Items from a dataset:
::::::
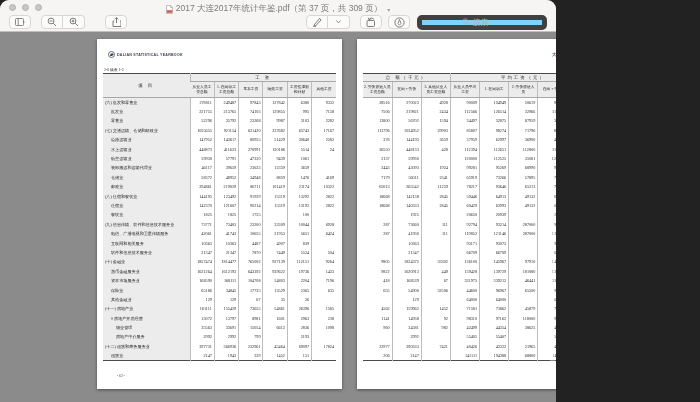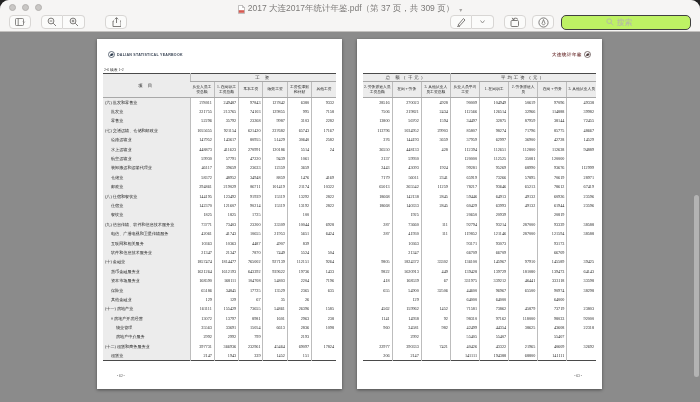--- a/index.html
+++ b/index.html
@@ -5,7 +5,7 @@
   * { box-sizing: border-box; margin: 0; padding: 0; }
   html,body { width:700px; height:402px; overflow:hidden; }
   body { font-family:"Liberation Sans", sans-serif; background:#222; }
-  .window { position:relative; width:700px; height:402px; background:#8b8b8b;
+  .window { position:relative; width:556px; height:402px; background:#8b8b8b;
             border-radius:9px 9px 0 0; overflow:hidden; }
 
   

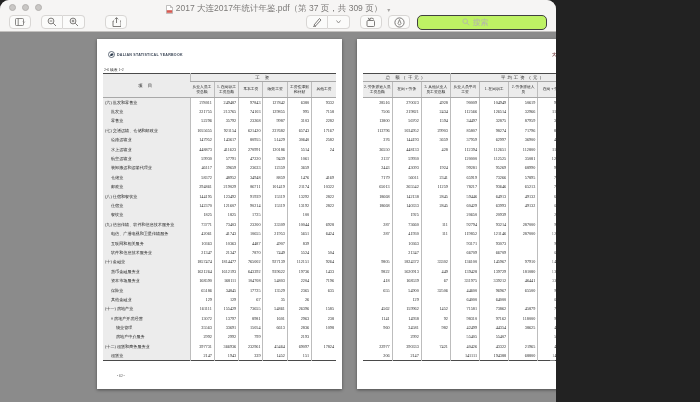--- a/index.html
+++ b/index.html
@@ -27,8 +27,8 @@
   .tgroup .tbtn:last-child { border-radius:0 4px 4px 0; }
   .sp6 { width:6px; } .sp10 { width:10px; }
   .flexspacer { flex:1; }
-  .search { height:15px; width:130px; border:1px solid #404040; border-radius:5px;
-            background:#bef264; display:flex; align-items:center; justify-content:center;
+  .search { height:15px; width:130px; border:5px solid #404040; border-radius:5px;
+            background:#7dd3fc; display:flex; align-items:center; justify-content:center;
             gap:3px; margin-left:7px; }
   .search input { border:none; outline:none; background:transparent; font-size:8px;
                   width:30px; color:#555; font-family:inherit; }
::::::
Activity: Print out the entries above word for word from the first line to the line containing "background:#bef264; display:flex; align-items:center;", both included, omitting the pictures.

Output of the task:
--- a/index.html
+++ b/index.html
@@ -5,7 +5,7 @@
   * { box-sizing: border-box; margin: 0; padding: 0; }
   html,body { width:700px; height:402px; overflow:hidden; }
   body { font-family:"Liberation Sans", sans-serif; background:#222; }
-  .window { position:relative; width:700px; height:402px; background:#8b8b8b;
+  .window { position:relative; width:556px; height:402px; background:#8b8b8b;
             border-radius:9px 9px 0 0; overflow:hidden; }
 
   

--- a/index.html
+++ b/index.html
@@ -27,8 +27,8 @@
   .tgroup .tbtn:last-child { border-radius:0 4px 4px 0; }
   .sp6 { width:6px; } .sp10 { width:10px; }
   .flexspacer { flex:1; }
-  .search { height:15px; width:130px; border:1px solid #404040; border-radius:5px;
-            background:#bef264; display:flex; align-items:center; justify-content:center;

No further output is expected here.